Change detection data
========================

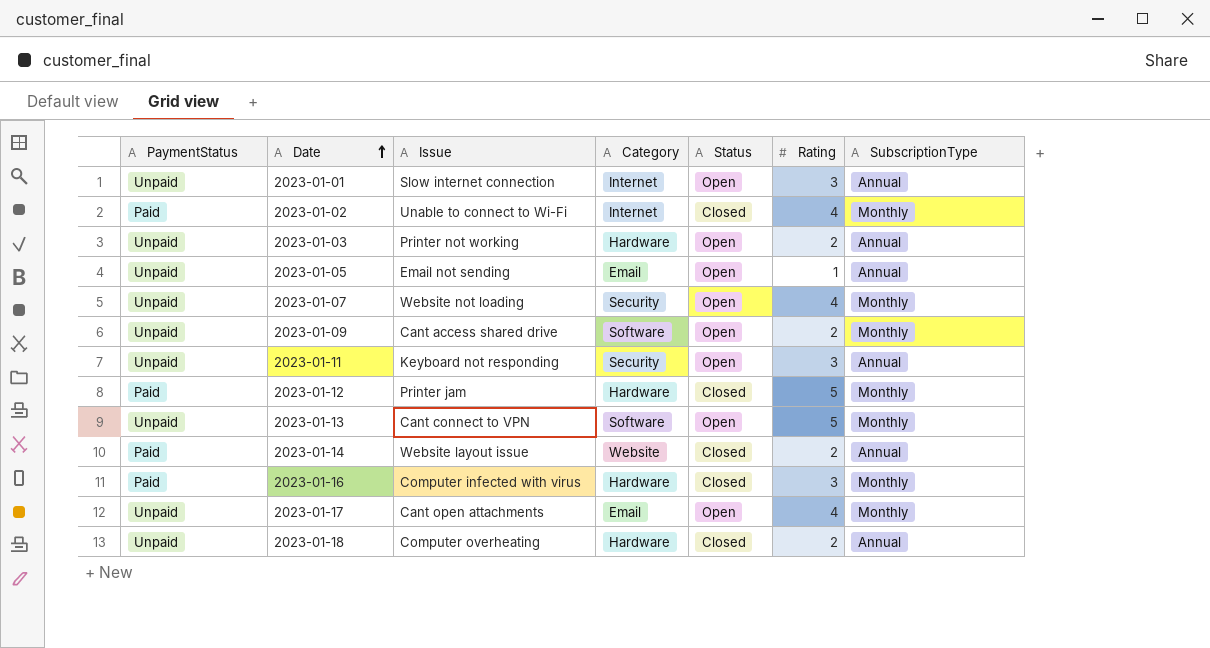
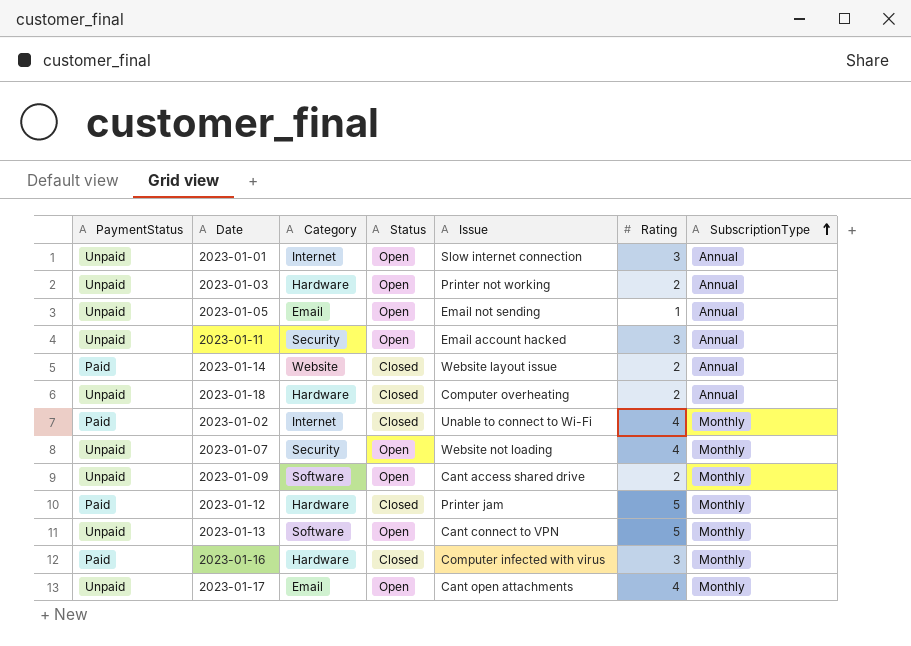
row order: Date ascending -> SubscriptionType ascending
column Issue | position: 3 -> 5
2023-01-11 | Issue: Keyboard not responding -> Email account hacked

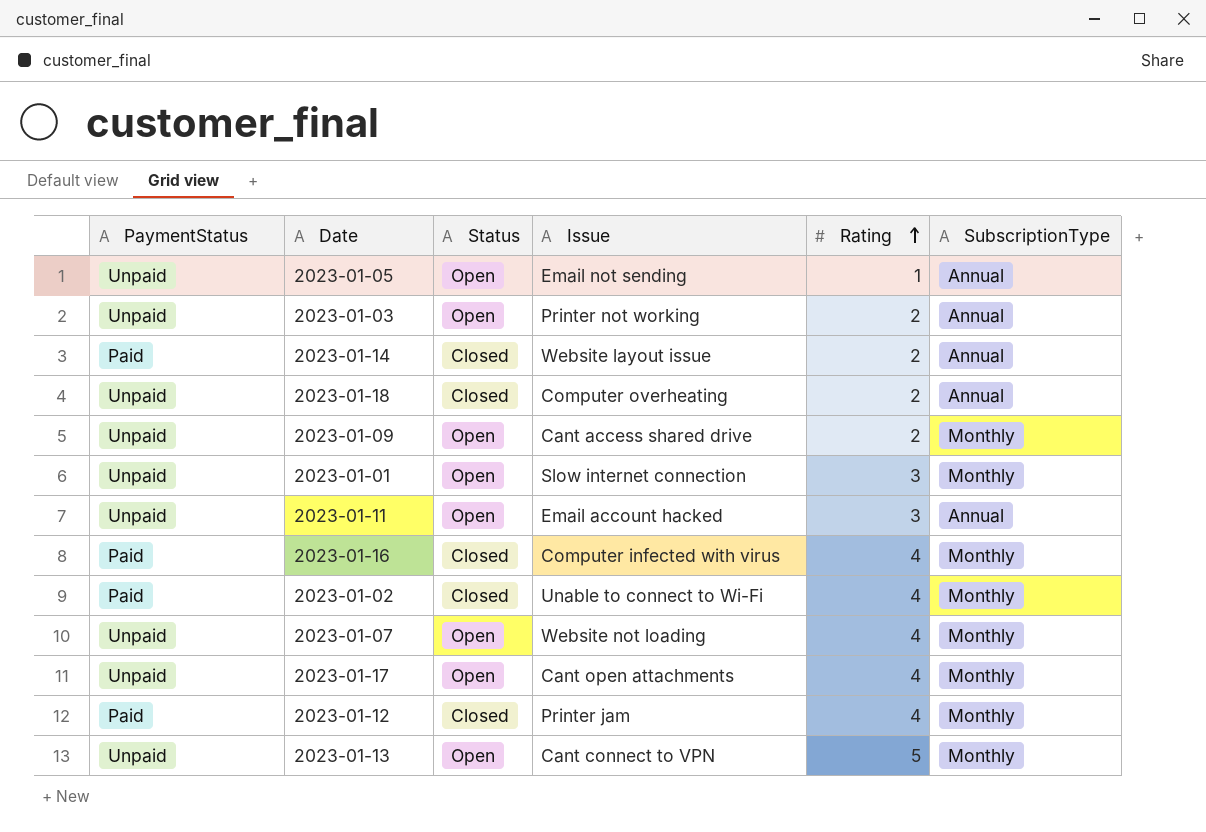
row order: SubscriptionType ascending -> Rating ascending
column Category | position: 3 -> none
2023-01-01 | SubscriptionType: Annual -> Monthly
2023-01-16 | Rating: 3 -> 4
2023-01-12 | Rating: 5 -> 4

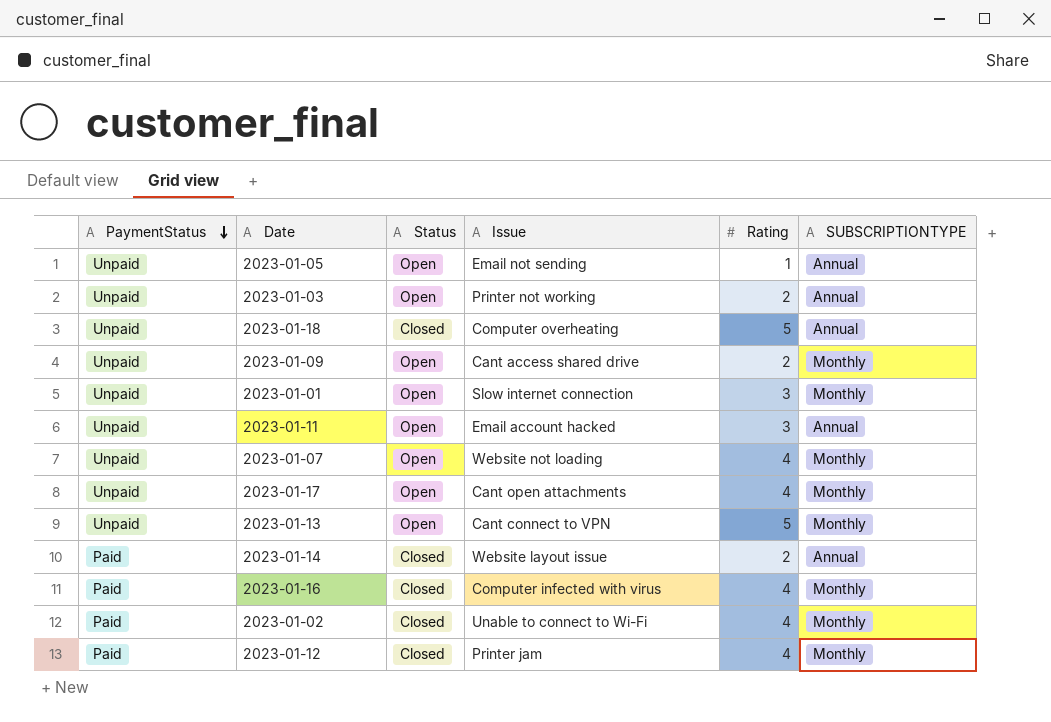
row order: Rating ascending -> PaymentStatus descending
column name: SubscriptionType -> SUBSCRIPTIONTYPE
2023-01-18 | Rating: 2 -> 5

========================

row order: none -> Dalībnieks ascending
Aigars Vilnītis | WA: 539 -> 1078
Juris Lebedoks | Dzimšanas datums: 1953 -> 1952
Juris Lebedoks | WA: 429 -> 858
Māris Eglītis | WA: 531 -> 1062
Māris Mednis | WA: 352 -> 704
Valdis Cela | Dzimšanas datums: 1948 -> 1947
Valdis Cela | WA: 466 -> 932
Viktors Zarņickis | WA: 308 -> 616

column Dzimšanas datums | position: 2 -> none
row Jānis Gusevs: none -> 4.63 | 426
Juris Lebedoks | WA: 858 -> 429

========================

**WHAT TO WORK ON**
Since the pictures are not part of the copy, please transcribe only the lines above from the one with "column Issue | position: 3 -> 5" through the one with "2023-01-12 | Rating: 5 -> 4", exactly and with both ends.

**TASK OUTPUT**
column Issue | position: 3 -> 5
2023-01-11 | Issue: Keyboard not responding -> Email account hacked

row order: SubscriptionType ascending -> Rating ascending
column Category | position: 3 -> none
2023-01-01 | SubscriptionType: Annual -> Monthly
2023-01-16 | Rating: 3 -> 4
2023-01-12 | Rating: 5 -> 4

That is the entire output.